Luca Burini, direttore di Novella 2000, ha reso pubblica la sua denuncia di aggressione, avvenuta a Milano all’alba del 6 settembre 2026. Il giornalista, 39 anni, ha riferito di essere stato picchiato da tre giovani che, secondo il suo racconto, avrebbero tentato di rapinarlo. L’episodio, dettagliato sui suoi profili social e sulla pagina Instagram della rivista, ha portato Burini a presentare denuncia formale ai Carabinieri. Nella sua testimonianza, ha descritto gli aggressori come “due ragazzi nordafricani e uno biondo e di carnagione chiara”.

La dinamica dell'aggressione e il racconto di Burini

Il resoconto dell'accaduto, diffuso attraverso la pagina Instagram di Novella 2000, descrive Luca Burini mentre si trovava nel centro di Milano nelle prime ore del mattino. Tre ragazzi, identificati come poco più che ventenni, lo avrebbero improvvisamente circondato, spingendolo con violenza contro un muro e colpendolo ripetutamente al volto. La ricostruzione fornita parla di una ventina di pugni in faccia, un'azione che Burini ha collegato a un tentativo di rapina. Sebbene i giovani avrebbero avuto l'intenzione di derubarlo, l'aggressione si sarebbe concentrata sulle percosse, portando Burini ad affermare: “C'era solo fame di sangue”.

Immediatamente dopo l'episodio, il direttore della rivista ha cercato disperatamente aiuto.

Il suo racconto include il tentativo di fermare un tram che non avrebbe aperto le porte e il passaggio di diverse auto che non si sarebbero fermate, lasciandolo senza soccorso immediato.
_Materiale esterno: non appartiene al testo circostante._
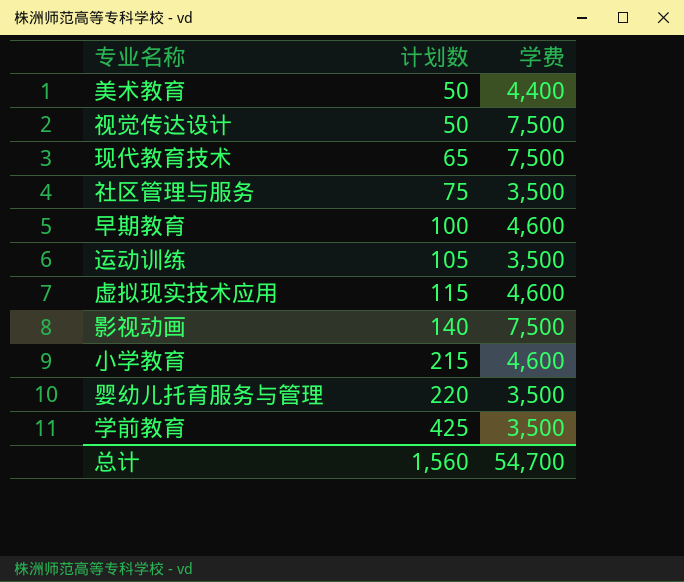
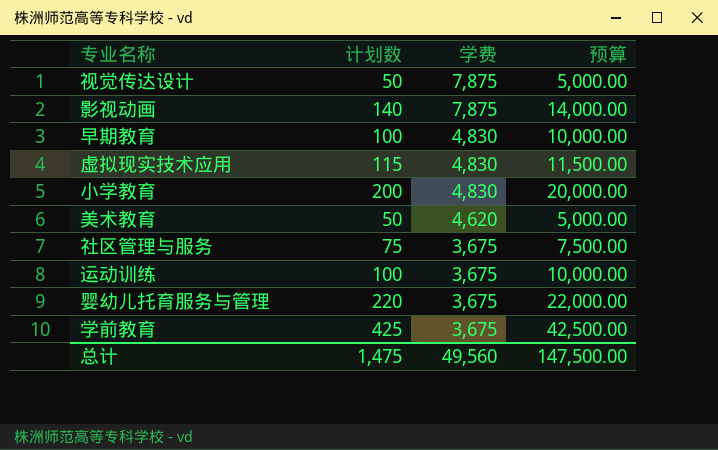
row order: 计划数 ascending -> 学费 descending
column 预算 | formula: none -> [计划数] * 100
row 现代教育技术: 65 | 7,500 -> none
视觉传达设计 | 学费: 7,500 -> 7,875
影视动画 | 学费: 7,500 -> 7,875
早期教育 | 学费: 4,600 -> 4,830
虚拟现实技术应用 | 学费: 4,600 -> 4,830
小学教育 | 计划数: 215 -> 200
小学教育 | 学费: 4,600 -> 4,830
美术教育 | 学费: 4,400 -> 4,620
社区管理与服务 | 学费: 3,500 -> 3,675
运动训练 | 计划数: 105 -> 100
运动训练 | 学费: 3,500 -> 3,675
婴幼儿托育服务与管理 | 学费: 3,500 -> 3,675
学前教育 | 学费: 3,500 -> 3,675
总计 | 计划数: 1,560 -> 1,475
总计 | 学费: 54,700 -> 49,560

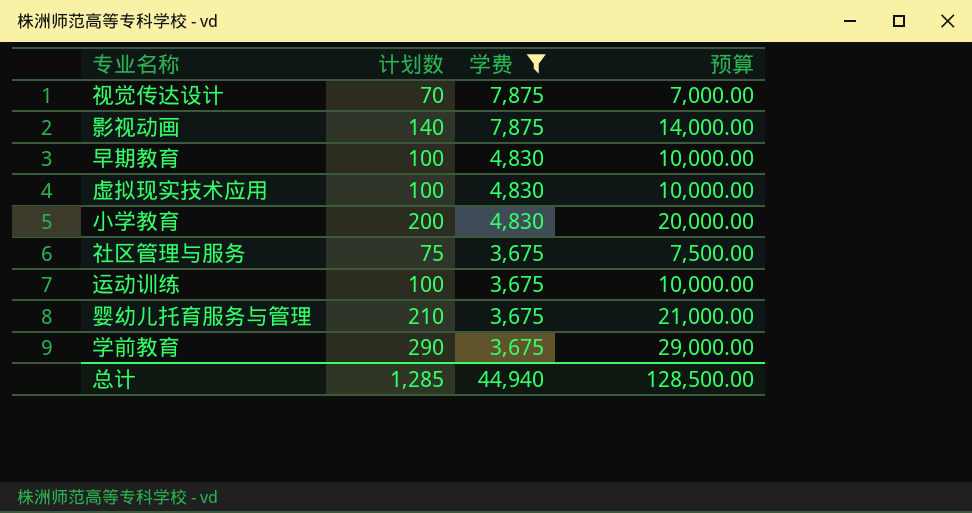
filter: none -> 学费 != 4,620
视觉传达设计 | 计划数: 50 -> 70
视觉传达设计 | 预算: 5,000.00 -> 7,000.00
虚拟现实技术应用 | 计划数: 115 -> 100
虚拟现实技术应用 | 预算: 11,500.00 -> 10,000.00
婴幼儿托育服务与管理 | 计划数: 220 -> 210
婴幼儿托育服务与管理 | 预算: 22,000.00 -> 21,000.00
学前教育 | 计划数: 425 -> 290
学前教育 | 预算: 42,500.00 -> 29,000.00
总计 | 计划数: 1,475 -> 1,285
总计 | 学费: 49,560 -> 44,940
总计 | 预算: 147,500.00 -> 128,500.00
Burini ha inoltre evidenziato le significative difficoltà incontrate nel formalizzare la denuncia, un processo che lo ha impegnato per oltre cinque ore tra diversi commissariati milanesi prima di riuscire a presentare l'atto.

La denuncia formale e gli elementi chiave

La presentazione della denuncia ai Carabinieri ha rappresentato il passo formale conclusivo della vicenda, seguendo il racconto pubblico di Luca Burini. Gli elementi fondamentali indicati nella denuncia riguardano il luogo dell'accaduto, la città di Milano, il momento preciso dell'episodio, ovvero l’alba del 6 settembre, e il numero degli aggressori, tre giovani.

La versione resa pubblica delinea un chiaro tentativo di rapina, accompagnato da violente percosse al volto, in un'aggressione avvenuta nel cuore del centro cittadino nelle ore più remote del mattino.

La vicenda coinvolge il direttore di una testata periodica molto conosciuta nel panorama televisivo e dell'intrattenimento, ma il fatto denunciato si inserisce nel contesto della cronaca cittadina. Le informazioni disponibili confermano che Burini ha scelto i social media per la sua prima testimonianza, e che la rivista ha successivamente pubblicato una dettagliata ricostruzione dell'accaduto.